* **About this task**: Copy each line of the data below with the word "instead".

Data records:
——

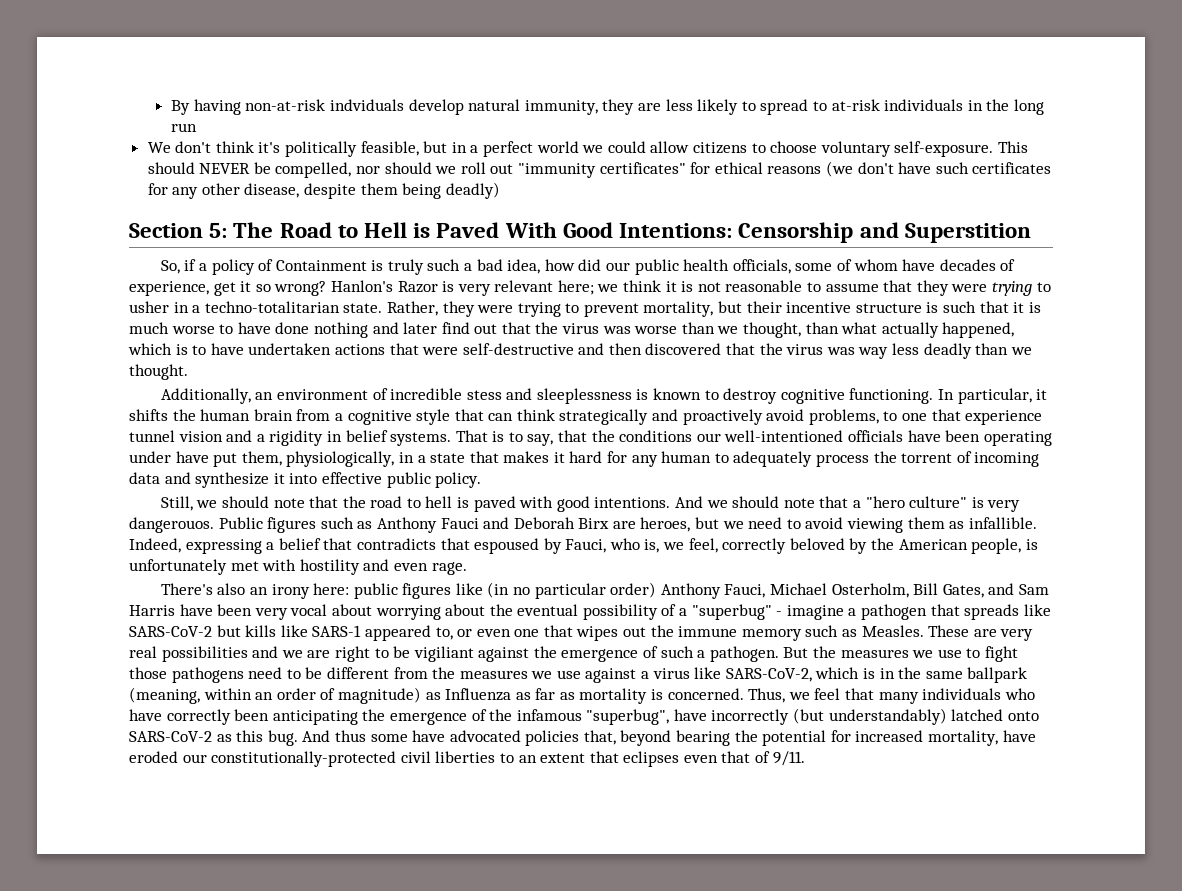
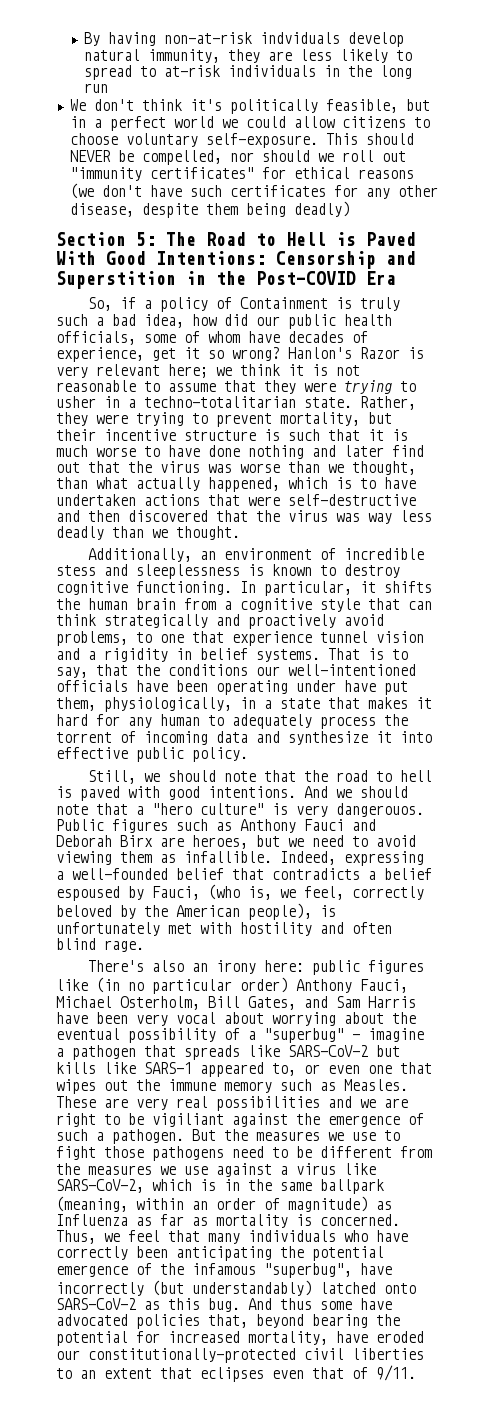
(1031, 233) none -> [186,271,396,285] in the Post-COVID Era
(275, 546) none -> [72,868,168,880] well-founded
[440,538,470,550] that -> [368,868,432,880] a belief
[609,538,640,550] who -> [208,884,240,900] (who
[971,538,1022,554] people, -> [248,903,312,920] people),
[393,563,428,571] even -> [352,922,392,934] [56,938,96,950] often blind
(386, 715) none -> [312,1246,384,1261] potential

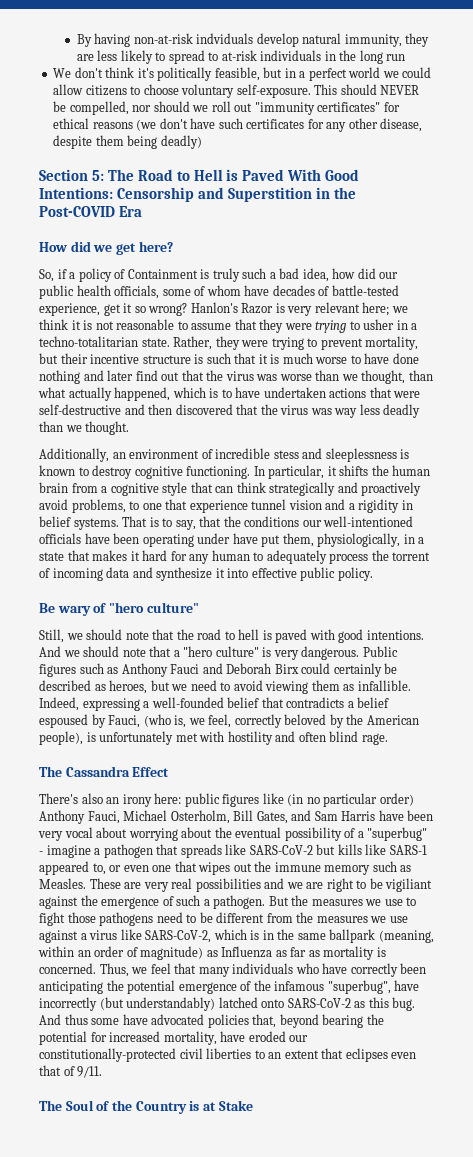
(396, 278) none -> [39,241,173,255] // How did we get here?
(368, 337) none -> [331,285,399,296] battle-tested
(248, 754) none -> [39,602,199,616] // Be wary of "hero culture"
[336,803,424,817] dangerouos. -> [301,646,360,660] dangerous.
[160,837,184,847] are -> [301,663,398,677] [39,680,106,691] could certainly be described as
(144, 946) none -> [39,766,170,777] // The Cassandra Effect
(416, 1373) none -> [39,1100,253,1114] // The Soul of the Country is at Stake

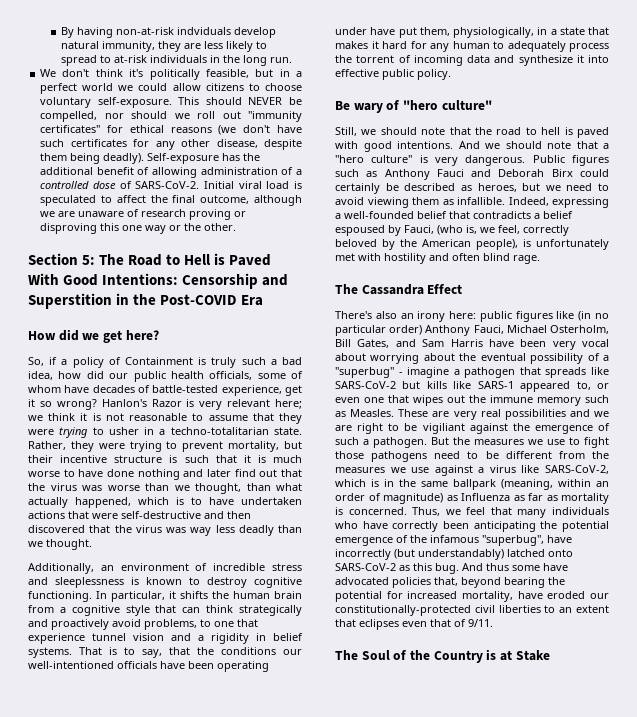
[386,54,406,61] run -> [269,57,292,63] run.
[160,135,202,149] deadly) -> [103,153,261,164] [40,167,302,178] [40,181,302,189] [40,195,302,206] [40,209,247,220] [40,223,237,234] deadly). Self-exposure has the additional benefit of allowing administration of a controlled dose of SARS-CoV-2. Initial viral load is speculated to affect the final outcome, although we are unaware of research proving or disproving this one way or the other.
[273,450,299,459] stess -> [272,563,302,571] stress

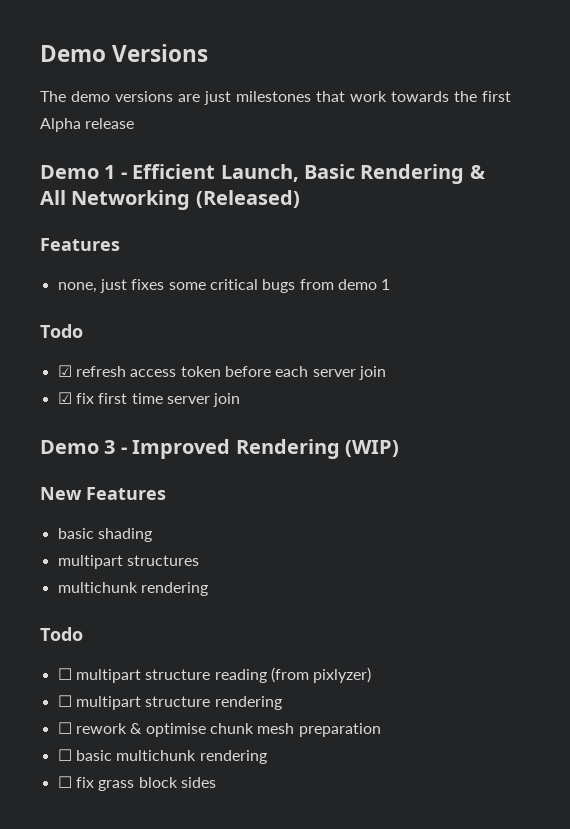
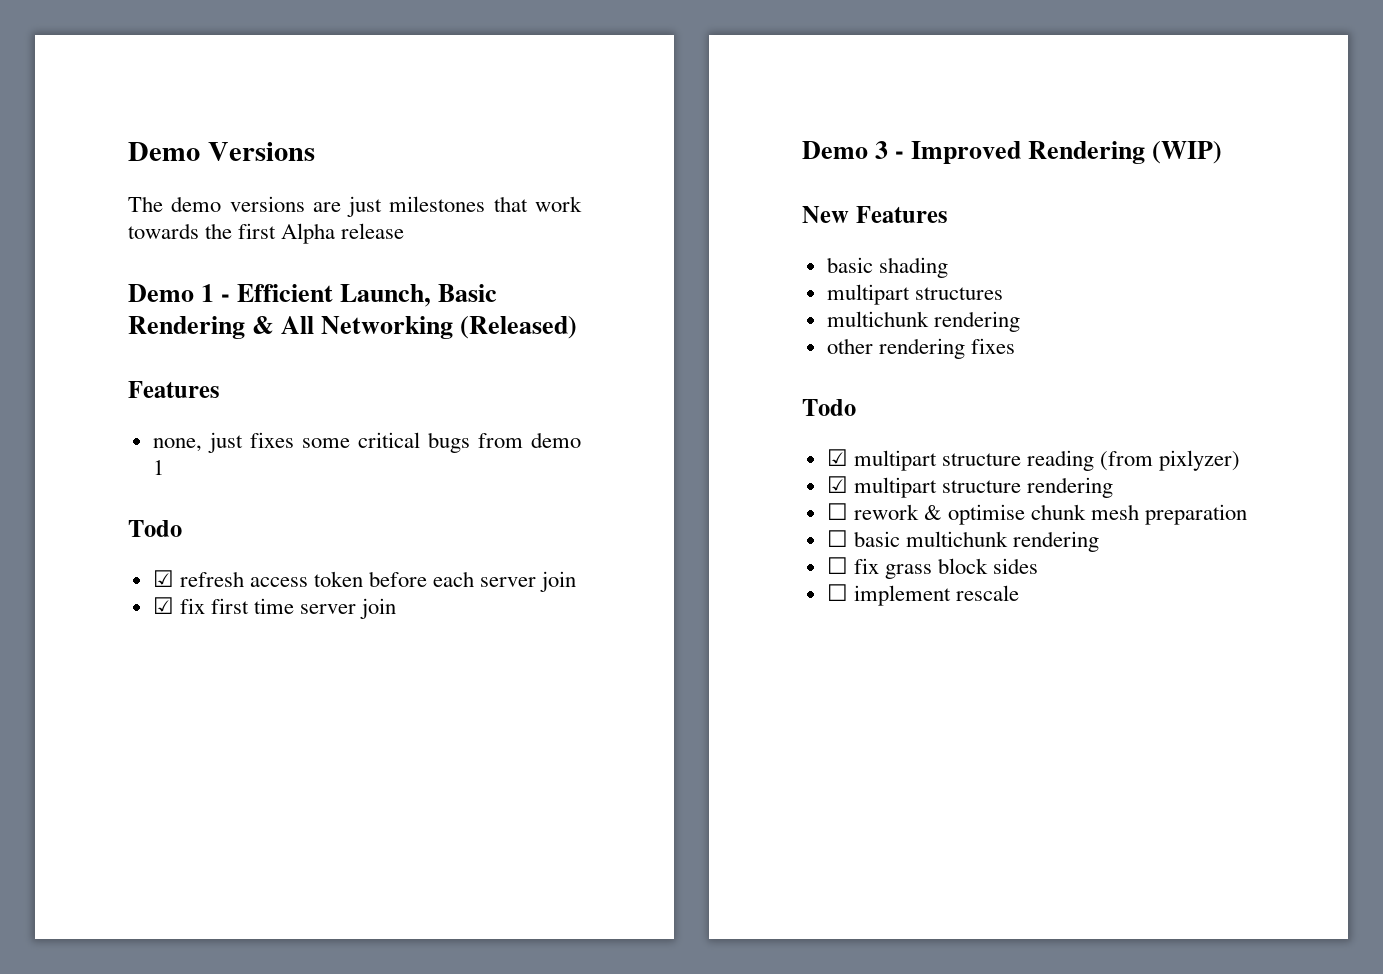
[40,627,83,641] [57,668,72,680] // Todo // ☐ -> [826,338,1015,359] [802,399,856,416] [826,449,848,466] // other rendering fixes // Todo // ☑
[57,695,72,707] ☐ -> [826,476,848,493] ☑
(216, 782) none -> [826,584,1019,606] // ☐ implement rescale

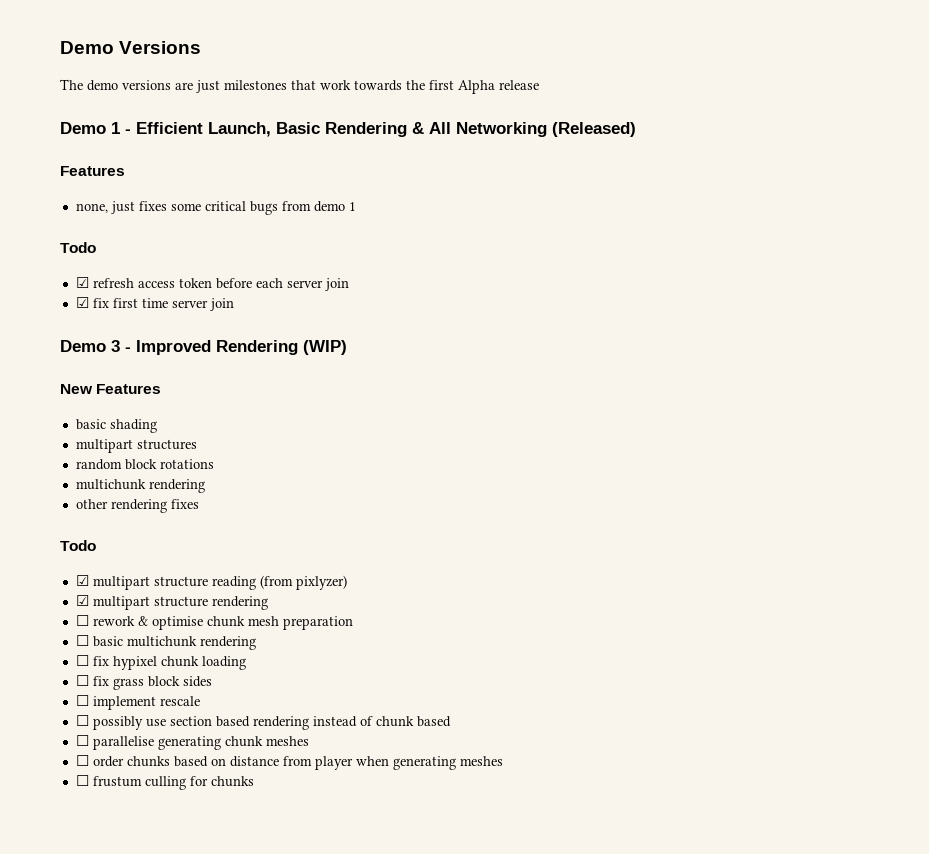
(1003, 293) none -> [75,459,214,470] // random block rotations
(1099, 541) none -> [75,655,246,670] // ☐ fix hypixel chunk loading
(1019, 593) none -> [75,715,451,730] [75,735,309,750] [75,755,503,770] [75,775,254,790] // ☐ possibly use section based rendering instead of chunk based // ☐ parallelise generating chunk meshes // ☐ order chunks based on distance from player when generating meshes // ☐ frustum culling for chunks

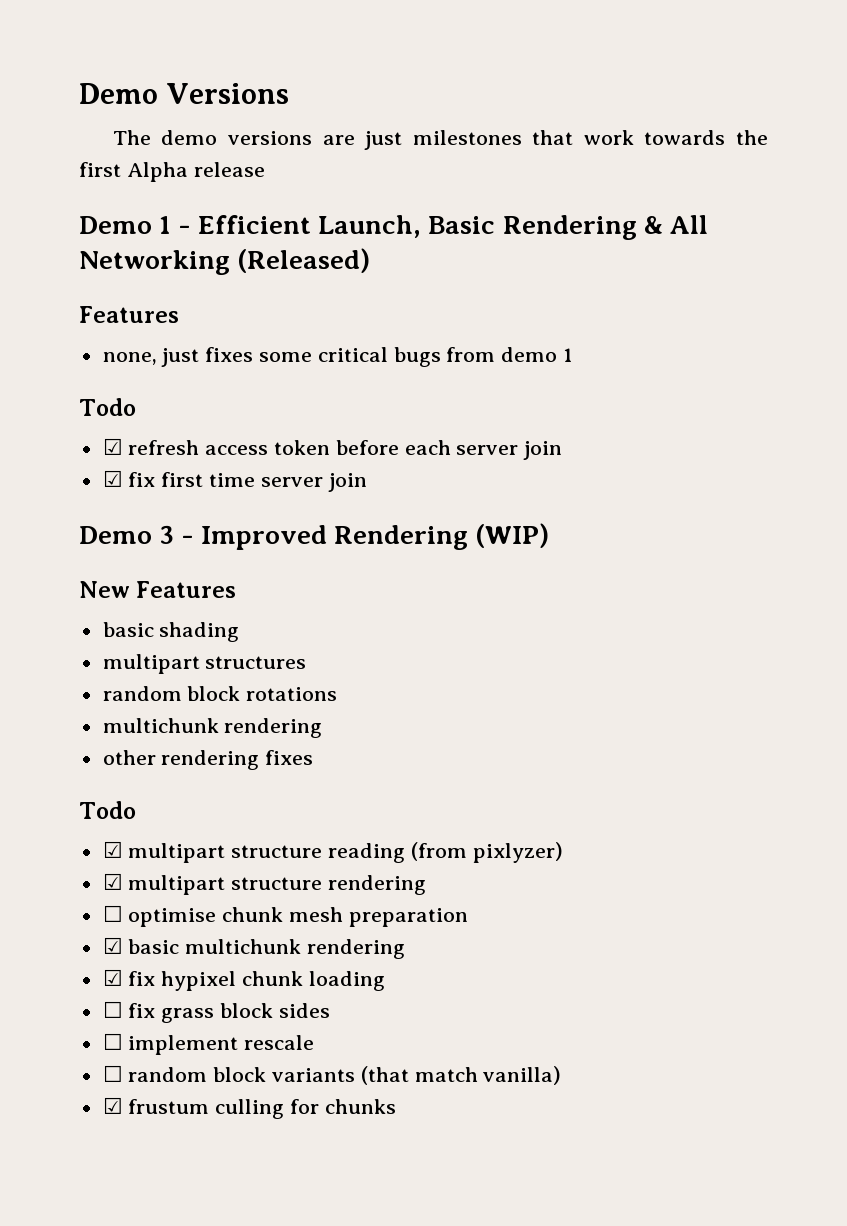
[92,616,148,626] rework & -> (123, 913) none
[75,635,89,646] ☐ -> [102,937,123,954] ☑
[75,655,89,666] ☐ -> [102,969,123,986] ☑
[92,716,451,730] [75,735,309,750] [75,755,503,770] [75,775,89,786] possibly use section based rendering instead of chunk based // ☐ parallelise generating chunk meshes // ☐ order chunks based on distance from player when generating meshes // ☐ -> [128,1066,562,1085] [102,1097,123,1114] random block variants (that match vanilla) // ☑

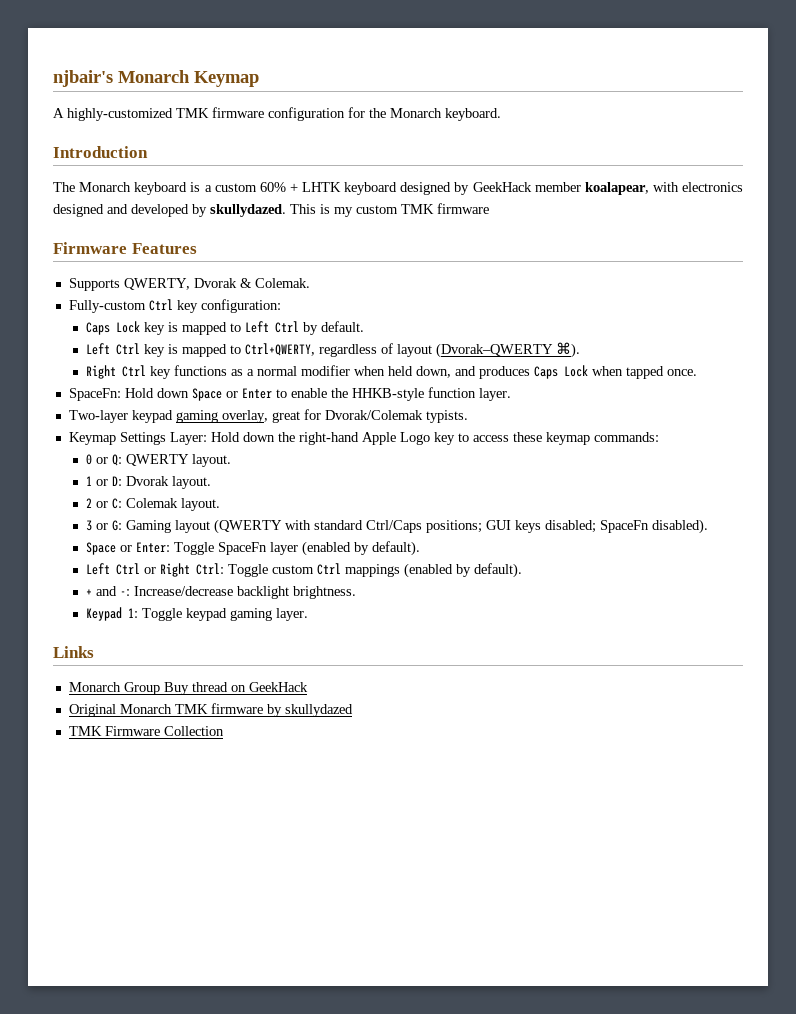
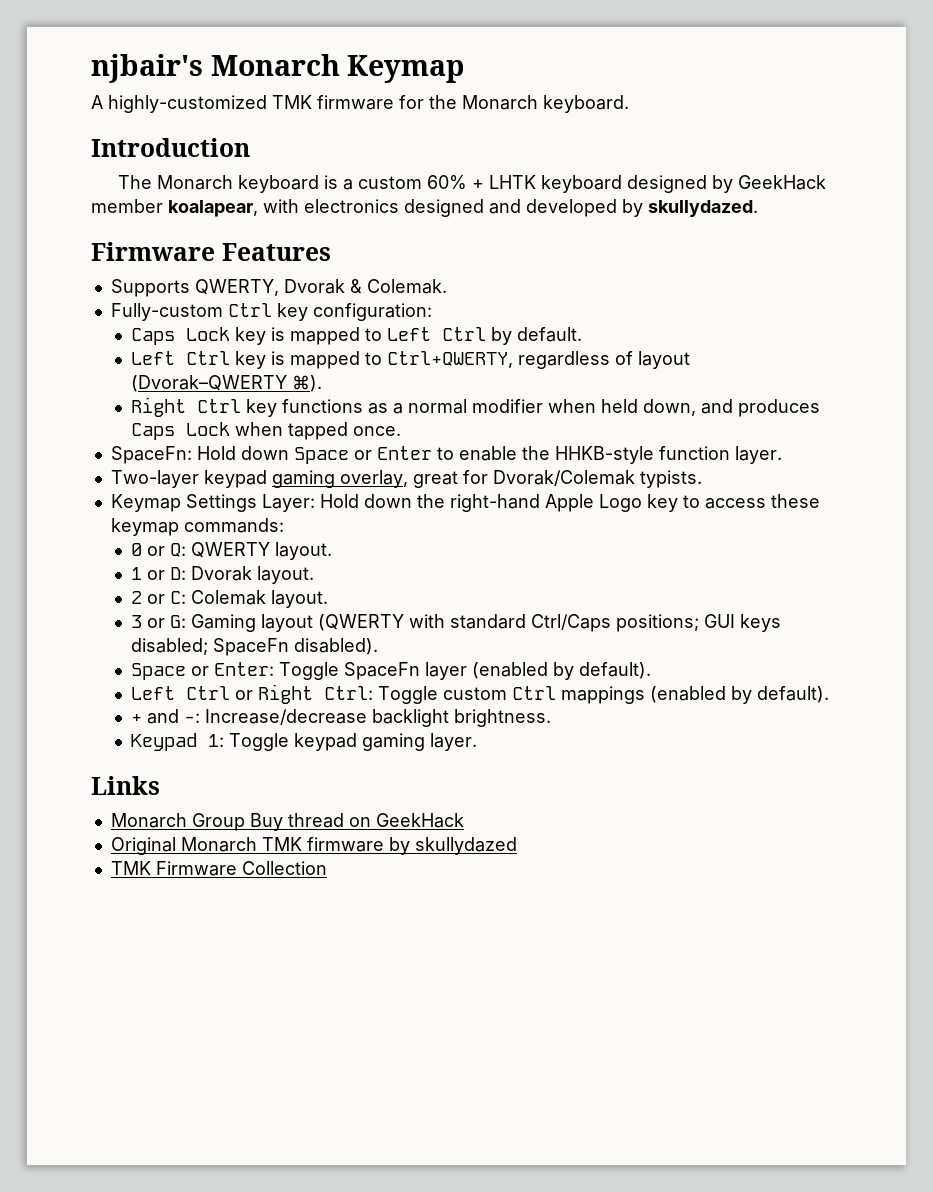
[268,107,345,121] configuration -> (394, 102) none
[290,203,489,217] This is my custom TMK firmware -> (758, 208) none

——

* **Response area**:
(1019, 593) none -> [75,715,451,730] [75,735,309,750] [75,755,503,770] [75,775,254,790] // ☐ possibly use section based rendering instead of chunk based // ☐ parallelise generating chunk meshes // ☐ order chunks based on distance from player when generating meshes // ☐ frustum culling for chunks
[92,716,451,730] [75,735,309,750] [75,755,503,770] [75,775,89,786] possibly use section based rendering instead of chunk based // ☐ parallelise generating chunk meshes // ☐ order chunks based on distance from player when generating meshes // ☐ -> [128,1066,562,1085] [102,1097,123,1114] random block variants (that match vanilla) // ☑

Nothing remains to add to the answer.